Bug #14723
closed[CWL] File that should appear multiple times in output collection only appears once
Description
A user has reported a situation where, in producing CWL output, there are directories that should contain the same file, however the file only appears in one directory. The theory is that the source files get mapped to exactly one destination in the output collection (picked arbitrarily) instead of copied to every location in the destination collection.
Specifically, make_output_collection uses NoFollowPathMapper() to map each file to exactly one destination. It probably ought to work the other way, mapping each destination to an input file.
Updated by Peter Amstutz about 6 years ago
- Status changed from New to In Progress
Updated by Peter Amstutz about 6 years ago
- Status changed from In Progress to New
Updated by Tom Morris almost 6 years ago
- Assigned To set to Eric Biagiotti
- Target version changed from To Be Groomed to 2019-04-10 Sprint
Updated by Eric Biagiotti almost 6 years ago
- Status changed from New to In Progress
Updated by Eric Biagiotti almost 6 years ago
Am able to reproduce with the following workflow:
class: ExpressionTool
cwlVersion: v1.0
inputs:
inputfile: File
outputs:
out: Directory[]
requirements:
InlineJavascriptRequirement: {}
expression: |
${
var dirs = [];
dirs.push({"class": "Directory",
"basename": "testdir1",
"listing": [inputs.inputfile]});
dirs.push({"class": "Directory",
"basename": "testdir2",
"listing": [inputs.inputfile]});
return {"out": dirs};
}
and input file:
inputfile:
class: File
path: test.txt
Updated by Eric Biagiotti almost 6 years ago
- Target version changed from 2019-04-10 Sprint to 2019-04-24 Sprint
Updated by Eric Biagiotti almost 6 years ago
The 14723-cwl-multiple-file-targets
branch at 810fc3e7aab72aa5ae951141955b56f6d4e47cfd now maps files from their target destination instead. The exception is for literals, which store file contents instead of a resolved location.
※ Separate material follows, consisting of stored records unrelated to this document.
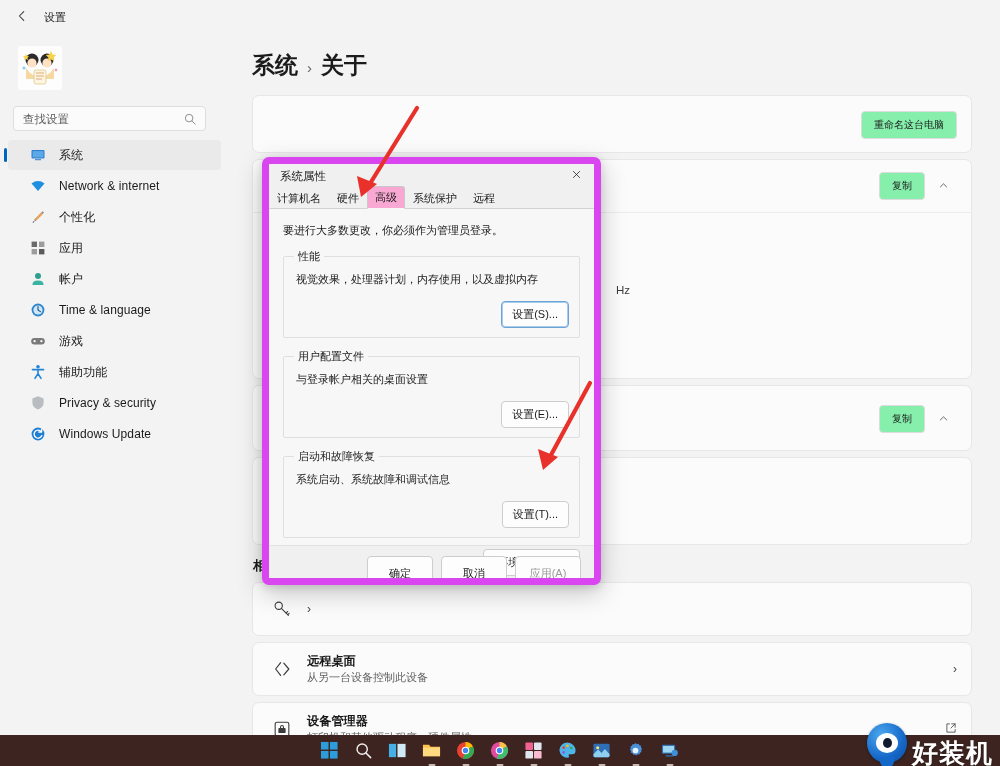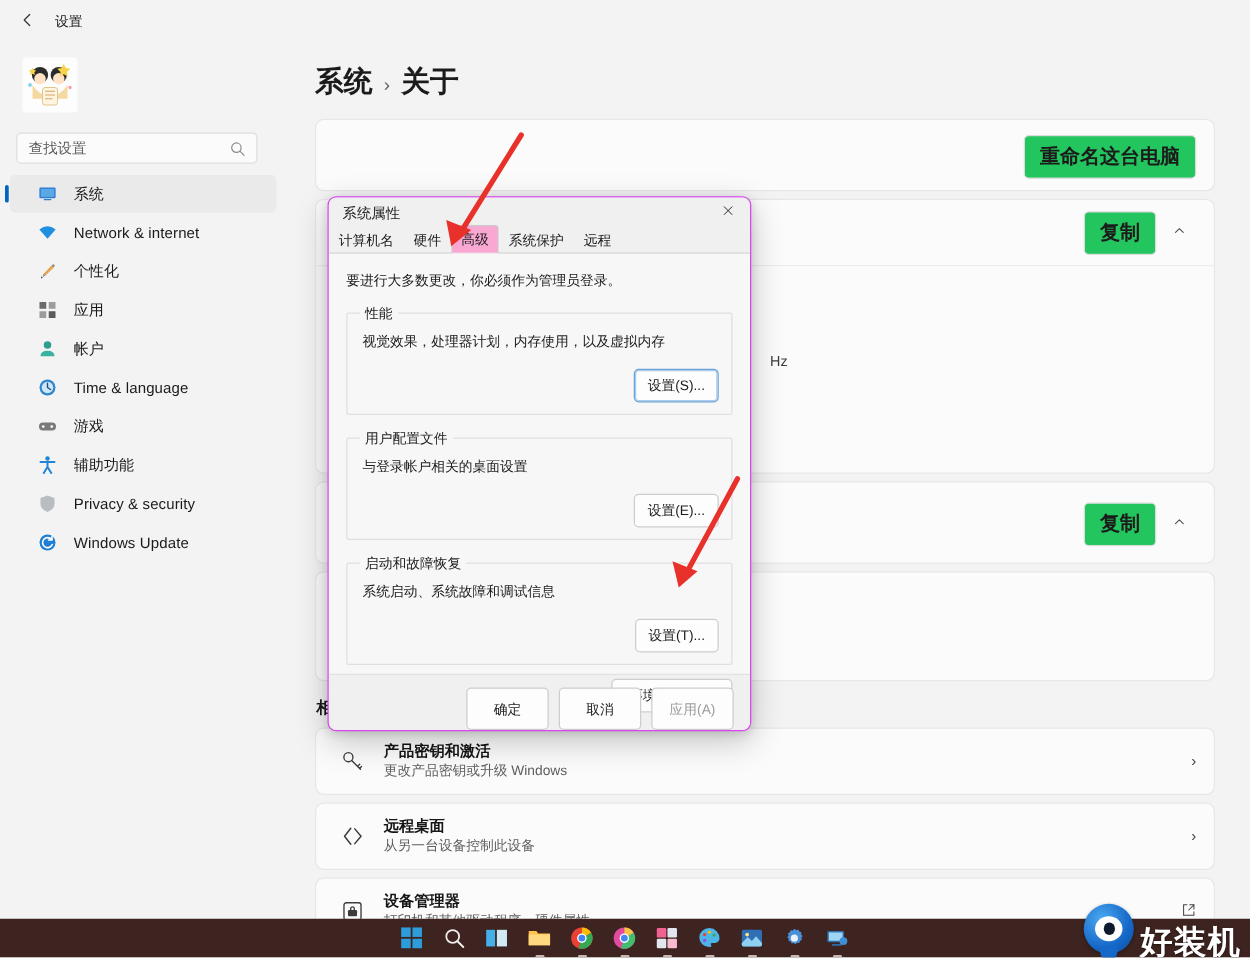--- a/index.html
+++ b/index.html
@@ -76,23 +76,23 @@
   .crumb .sep { font-size: 15px; color: #636363; font-weight: 400; }
   .crumb .cur { font-weight: 600; }
 
   .card {
     background: #fbfbfb; border: 1px solid #e7e7e7; border-radius: 7px;
     margin: 0 28px 6px 20px; position: relative;
   }
   .card-row { display: flex; align-items: center; padding: 0 14px; }
 
   .btn-ghost {
-    border: 1px solid #dcdcdc; background: #22c55e; border-radius: 4px;
-    font-family: inherit; font-size: 16px; color: #1b1b1b;
-    padding: 6px 12px; cursor: pointer; white-space: nowrap; font-weight: bold;
+    border: 1px solid #dcdcdc; background: #86efac; border-radius: 4px;
+    font-family: inherit; font-size: 10px; color: #1b1b1b;
+    padding: 6px 12px; cursor: pointer; white-space: nowrap;
   }
   .chev-btn {
     width: 28px; height: 26px; border: 0; background: transparent;
     cursor: pointer; color: #4a4a4a; font-size: 11px;
   }
 
   .hz-label { position: absolute; left: 363px; top: 71px; font-size: 11.5px; color: #3d3d3d; }
 
   .section-title {
     margin: 12px 0 7px 21px; font-size: 13px; font-weight: 600; color: #1b1b1b;
@@ -104,21 +104,21 @@
   .rel-ico { width: 22px; height: 22px; flex: 0 0 22px; display:flex; align-items:center; justify-content:center; color:#3c3c3c;}
   .rel-txt { flex: 1; }
   .rel-title { font-size: 12.2px; color: #161616; font-weight: 600; line-height: 15px; }
   .rel-sub { font-size: 11px; color: #5e5e5e; line-height: 15px; margin-top: 1px; }
   .rel-chev { color: #444; font-size: 12px; }
   .ext-ico { color: #444; font-size: 11px; }
 
   
   #dialog {
     position: absolute; left: 262px; top: 157px; width: 339px; height: 428px;
-    background: #f0f0f0; border: 1px solid #d946ef; border-radius: 7px;
+    background: #f0f0f0; border: 7px solid #d946ef; border-radius: 7px;
     box-shadow: 0 8px 26px rgba(0,0,0,.22), 0 2px 8px rgba(0,0,0,.12);
     overflow: hidden; z-index: 50;
   }
   .dlg-title-bar {
     height: 24px; display: flex; align-items: center; justify-content: space-between;
     padding: 0 0 0 11px; background: #f0f0f0;
   }
   .dlg-title { font-size: 11.5px; color: #1b1b1b; }
   .dlg-close {
     width: 36px; height: 24px; border: 0; background: transparent; cursor: pointer;
@@ -407,24 +407,20 @@
     <div class="section-title">相关设置</div>
 
     <div class="card">
       <div class="rel-row">
         <span class="rel-ico">
           <svg width="20" height="20" viewBox="0 0 22 22">
               <circle cx="7.4" cy="7.4" r="4" fill="none" stroke="#3c3c3c" stroke-width="1.2"></circle>
               <path d="M10.3 10.3 L18 18 M15.5 15.5 l1.8 -1.8 M17.3 17.3 l1.6 -1.6" stroke="#3c3c3c" stroke-width="1.2" fill="none" stroke-linecap="round"></path>
             </svg>
         </span>
-        <span class="rel-txt">
-          <span class="rel-title" style="display:block">产品密钥和激活</span>
-          <span class="rel-sub" style="display:block">更改产品密钥或升级 Windows</span>
-        </span>
         <span class="rel-chev">›</span>
       </div>
     </div>
 
     <div class="card">
       <div class="rel-row">
         <span class="rel-ico">
           <svg width="20" height="20" viewBox="0 0 22 22">
               <path d="M9.5 4 L4 11 L9.5 18" fill="none" stroke="#3c3c3c" stroke-width="1.3" stroke-linecap="round" stroke-linejoin="round"></path>
               <path d="M13 4.5 L18.5 11 L13 17.5" fill="none" stroke="#3c3c3c" stroke-width="1.3" stroke-linecap="round" stroke-linejoin="round"></path>

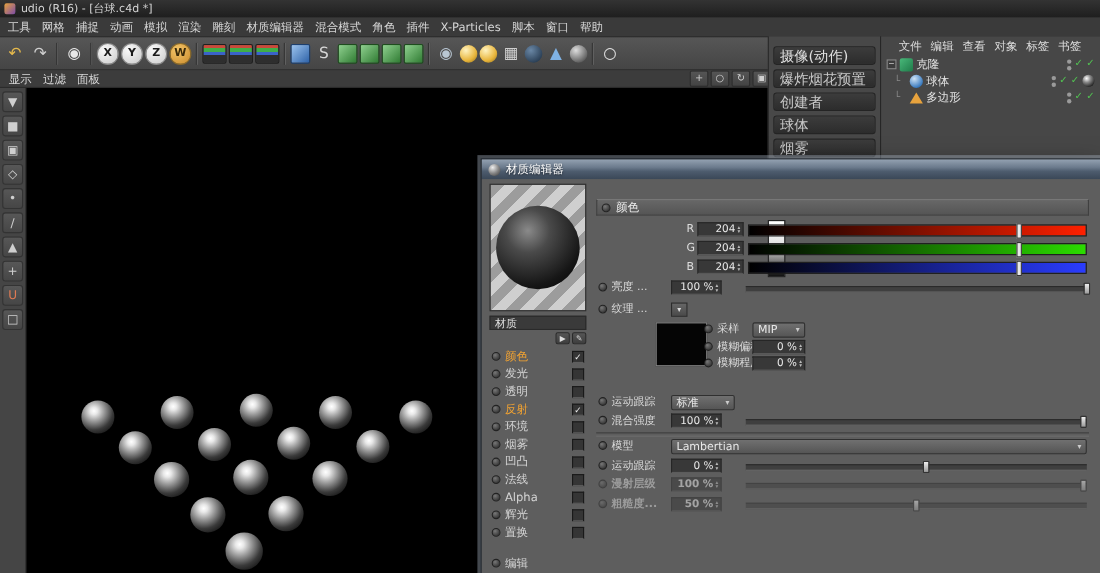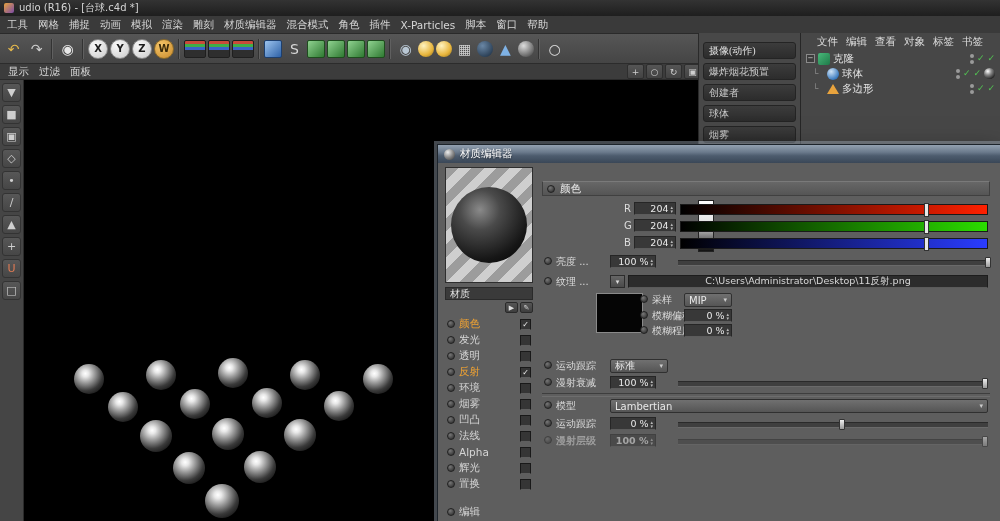--- a/index.html
+++ b/index.html
@@ -35,21 +35,21 @@
   .left-toolbar{position:absolute;left:0;top:80px;width:23px;bottom:0;background:#454545;border-right:1px solid #2b2b2b;}
   .lt-icon{width:19px;height:19px;margin:3px auto 0 auto;display:flex;align-items:center;justify-content:center;font-size:11px;
     color:#cfcfcf;background:linear-gradient(#575757,#464646);border:1px solid #333;border-radius:3px;box-sizing:border-box;}
   
   .viewport{position:absolute;left:24px;top:80px;width:674px;height:441px;background:#000;overflow:hidden;}
   .ball{position:absolute;border-radius:50%;
     background:radial-gradient(circle at 38% 32%, #ffffff 0%, #e8e8e8 12%, #9a9a9a 34%, #3a3a3a 62%, #0d0d0d 88%, #000 100%);}
   
   .side-panel{position:absolute;left:698px;top:33px;width:102px;bottom:0;background:#484848;border-left:1px solid #2a2a2a;box-sizing:border-box;}
   .sp-header,.sp-row{height:15px;margin:4px 4px 0 4px;background:linear-gradient(#3c3c3c,#2c2c2c);border:1px solid #242424;
-    border-radius:3px;color:#c9c9c9;font-size:10px;display:flex;align-items:center;padding:0 5px;white-space:nowrap;overflow:hidden;font-family:Liberation Serif, serif;}
+    border-radius:3px;color:#c9c9c9;font-size:13px;display:flex;align-items:center;padding:0 5px;white-space:nowrap;overflow:hidden;}
   .sp-header{margin-top:9px;color:#e0e0e0;}
   .object-manager{position:absolute;left:800px;top:33px;width:200px;bottom:0;background:#474747;border-left:1px solid #262626;box-sizing:border-box;}
   .om-menus{display:flex;align-items:center;height:18px;padding-left:12px;font-size:10.5px;color:#dcdcdc;}
   .om-menus .menu-item{padding:0 4px;}
   .om-row{height:15px;display:flex;align-items:center;gap:3px;padding-left:5px;font-size:10.5px;color:#e2e2e2;}
   .expander{width:9px;height:9px;background:#3c3c3c;border:1px solid #8a8a8a;color:#ddd;font-size:7px;line-height:7px;
     display:flex;align-items:center;justify-content:center;box-sizing:border-box;}
   .branch{color:#8a8a8a;font-size:9px;width:11px;margin-left:7px;}
   .obj-icon{width:12px;height:12px;border-radius:2px;display:inline-block;}
   .obj-icon.cloner{background:linear-gradient(135deg,#49b97a,#1f7a49);}
@@ -442,21 +442,20 @@
           </span>
           <span class="slider">
               <i class="handle" style="left: 100%;"></i>
             </span>
         </div>
 
         <div class="mrow" style="top:112px">
           <span class="ani-dot"></span>
           <span class="lbl">纹理 ...</span>
           <span class="mini-dd">▾</span>
-          <span class="pathbar">C:\Users\Administrator\Desktop\11反射.png</span>
         </div>
 
         <div class="tex-thumb"></div>
 
         <div class="mrow sub" style="top:130px">
           <span class="ani-dot"></span>
           <span class="lbl">采样</span>
           <span class="dropdown" style="left:146px;width:48px">
             <span>MIP</span>
               <span class="dd-ar">▾</span>
@@ -492,21 +491,21 @@
           <span class="ani-dot"></span>
           <span class="lbl">运动跟踪</span>
           <span class="dropdown" style="left:72px;width:58px">
             <span>标准</span>
               <span class="dd-ar">▾</span>
           </span>
         </div>
 
         <div class="mrow" style="top:213px">
           <span class="ani-dot"></span>
-          <span class="lbl">漫射衰减</span>
+          <span class="lbl">混合强度</span>
           <span class="spinner" style="left:72px;width:46px">
             <span>100 %</span>
             <span class="spin-ar">
                 <i>▴</i>
                 <i>▾</i>
               </span>
           </span>
           <span class="slider">
               <i class="handle" style="left: 99%;"></i>
             </span>
@@ -546,18 +545,32 @@
             <span class="spin-ar">
                 <i>▴</i>
                 <i>▾</i>
               </span>
           </span>
           <span class="slider">
               <i class="handle" style="left: 99%;"></i>
             </span>
         </div>
 
+        <div class="mrow disabled" style="top:289px">
+          <span class="ani-dot"></span>
+          <span class="lbl">粗糙度...</span>
+          <span class="spinner" style="left:72px;width:46px">
+            <span>50 %</span>
+            <span class="spin-ar">
+                <i>▴</i>
+                <i>▾</i>
+              </span>
+          </span>
+          <span class="slider">
+              <i class="handle" style="left: 50%;"></i>
+            </span>
+        </div>
 
       </div>
     </div>
   </div>
 
 </div>
 
 </body></html>

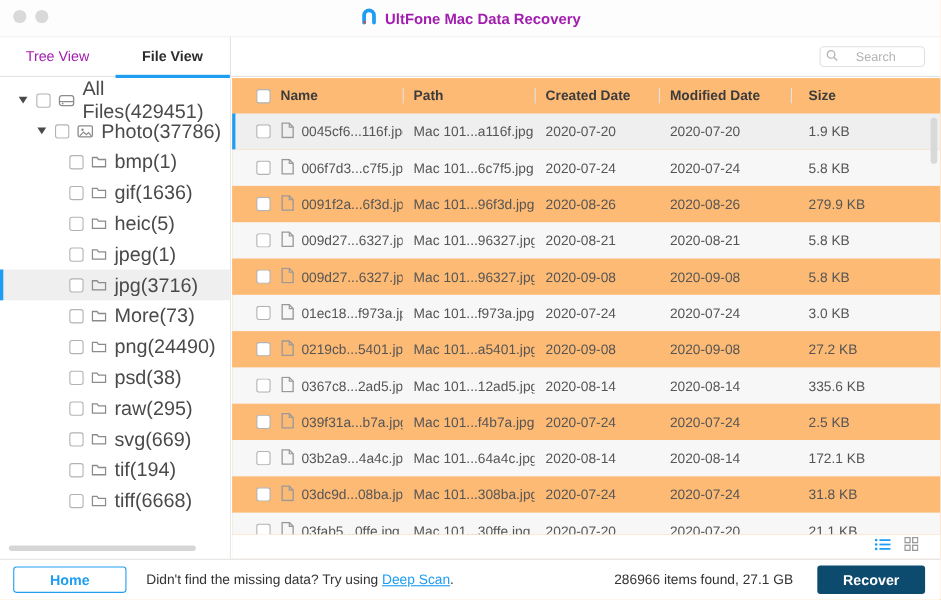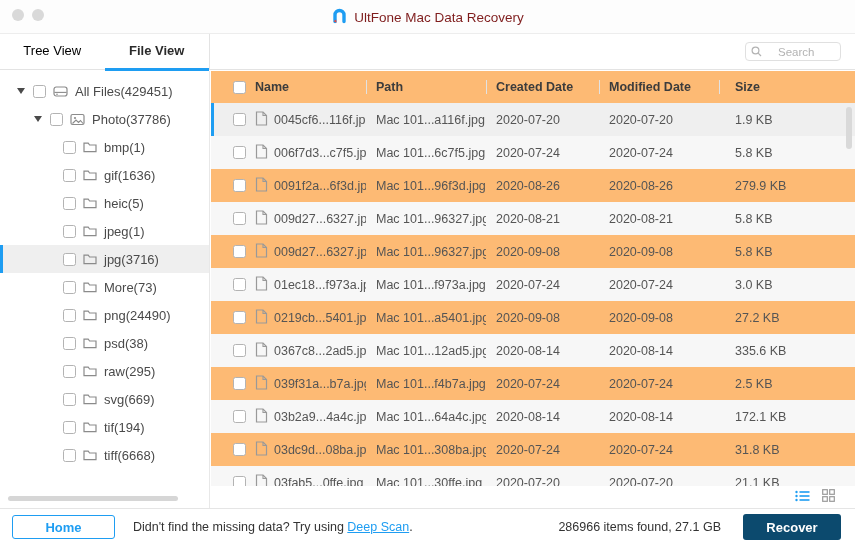--- a/index.html
+++ b/index.html
@@ -7,42 +7,42 @@
     font-family:"Liberation Sans","DejaVu Sans",sans-serif; }
   .app { position:relative; width:855px; height:545px; background:#fff; }
 
   
   .titlebar { position:absolute; top:0; left:0; right:0; height:34px; background:#fdfdfd;
     border-bottom:1px solid #ededed; }
   .traffic { position:absolute; top:9px; left:12px; display:flex; gap:8px; }
   .traffic .dot { width:12px; height:12px; border-radius:50%; background:#d9d9d9; }
   .apptitle { position:absolute; top:0; left:0; right:0; height:34px; display:flex;
     align-items:center; justify-content:center; gap:6px; }
-  .apptitle .t { color:#7f1d1d; font-size:13.5px; font-weight:normal; }
+  .apptitle .t { color:#a21caf; font-size:13.5px; font-weight:bold; }
 
   
   .tabbar { position:absolute; top:34px; left:0; right:0; height:36px; background:#fff;
     border-bottom:1px solid #e3e3e3; }
   .tabs { position:absolute; left:0; top:0; width:210px; height:36px; display:flex;
     border-right:1px solid #e3e3e3; }
-  .tab { flex:1; text-align:center; line-height:34px; font-size:13px; color:#000000; cursor:default; position:relative; }
+  .tab { flex:1; text-align:center; line-height:34px; font-size:13px; color:#a21caf; cursor:default; position:relative; }
   .tab.active { color:#2b2b2b; font-weight:bold; }
   .tab.active::after { content:""; position:absolute; left:0; right:0; bottom:-1px; height:3px; background:#1E9DF2; }
   .searchbox { position:absolute; right:14px; top:8px; width:96px; height:19px;
     border:1px solid #e0e0e0; border-radius:4px; background:#fff; display:flex; align-items:center; padding:0 5px; gap:16px; }
   .searchbox input { border:none; outline:none; width:64px; font-size:11.5px; color:#555; background:transparent;
     font-family:"Liberation Sans","DejaVu Sans",sans-serif; }
   .searchbox input::placeholder { color:#b3b3b3; }
 
   
   .sidebar { position:absolute; top:71px; left:0; width:210px; bottom:37px; background:#fff;
     border-right:1px solid #e8e8e8; overflow:hidden; }
   .tree { padding-top:6px; }
   .titem { position:relative; height:28px; display:flex; align-items:center; gap:7px;
-    font-size:13px; color:#4a4a4a; cursor:default; }
+    font-size:18px; color:#4a4a4a; cursor:default; }
   .titem.lv0 { padding-left:16px; }
   .titem.lv1 { padding-left:33px; }
   .titem.lv2 { padding-left:63px; }
   .titem.selected { background:#efefef; }
   .titem.selected::before { content:""; position:absolute; left:0; top:0; bottom:0; width:3px; background:#1E9DF2; }
   .exp { width:10px; display:flex; justify-content:center; }
   .exp-down { width:0; height:0; border-left:4.5px solid transparent; border-right:4.5px solid transparent; border-top:6px solid #4a4a4a; }
   .exp-right { width:0; height:0; border-top:4.5px solid transparent; border-bottom:4.5px solid transparent; border-left:6px solid #4a4a4a; }
   .cb { width:13px; height:13px; border:1.5px solid #b3b3b3; border-radius:2.5px; background:#fff; flex:none; }
   .ticon { display:flex; align-items:center; flex:none; }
I also added a test for this and found a bug where an ExpressionTool with a file array output of literals with the same name would not use name conflict resolution. I fixed this and also added a test.
Unit Tests: https://ci.curoverse.com/view/Developer/job/developer-run-tests/1185/
C/I Tests: https://ci.curoverse.com/view/CWL/job/arvados-cwl-conformance-tests/89/
Updated by Eric Biagiotti almost 6 years ago
Re-run of service/api tests: https://ci.curoverse.com/view/Developer/job/developer-run-tests-services-api/1210/
Updated by Peter Amstutz almost 6 years ago
Please add a comment about how StagingPathMapper, instead of internally mapping source → target, maps targets → source.
Also how mapper() is overridden to maintain the behavior of mapping source → target
Also how literals are a special case, they are still mapped by source (identifier) → target
if v.resolved == src or (v.type == "CreateFile" and k == src): return v
Let's make this logic exclusive:
if (v.type != "CreateFile" and v.resolved == src) or (v.type == "CreateFile" and k == src):
The code blocks at arvcontainer.py:150 and executor.py:444 are very similar if not identical in function, I wonder if they could be refactored to use the same logic.
Unrelated to this immediate bug, but I noticed this in executor.py:464
except IOError as e: logger.warning("While preparing output collection: %s", e)
Seems like that should be logger.error() and/or re-raise the exception.
Updated by Eric Biagiotti almost 6 years ago
Peter Amstutz wrote:
Please add a comment about how StagingPathMapper, instead of internally mapping source → target, maps targets → source.
Also how mapper() is overridden to maintain the behavior of mapping source → target
Also how literals are a special case, they are still mapped by source (identifier) → target
Done
[...]
Let's make this logic exclusive:
[...]
Fixed
The code blocks at arvcontainer.py:150 and executor.py:444 are very similar if not identical in function, I wonder if they could be refactored to use the same logic.
I don't see a huge benefit to refactoring this at the moment, at least as a part of this bug. Maybe we can add a ticket for this?
Unrelated to this immediate bug, but I noticed this in executor.py:464
[...]
Seems like that should be logger.error() and/or re-raise the exception.
Fixed
Latest at 454ee2b8f0385c542b6f1165a3baf2820425e1a3.
Unit Tests: https://ci.curoverse.com/view/Developer/job/developer-run-tests/1195/
C/I Tests: Run and passed on my machine.
Updated by Peter Amstutz almost 6 years ago
Eric Biagiotti wrote:
Latest at 454ee2b8f0385c542b6f1165a3baf2820425e1a3.
Unit Tests: https://ci.curoverse.com/view/Developer/job/developer-run-tests/1195/
C/I Tests: Run and passed on my machine.
LGTM
Updated by Eric Biagiotti almost 6 years ago
- Status changed from In Progress to Resolved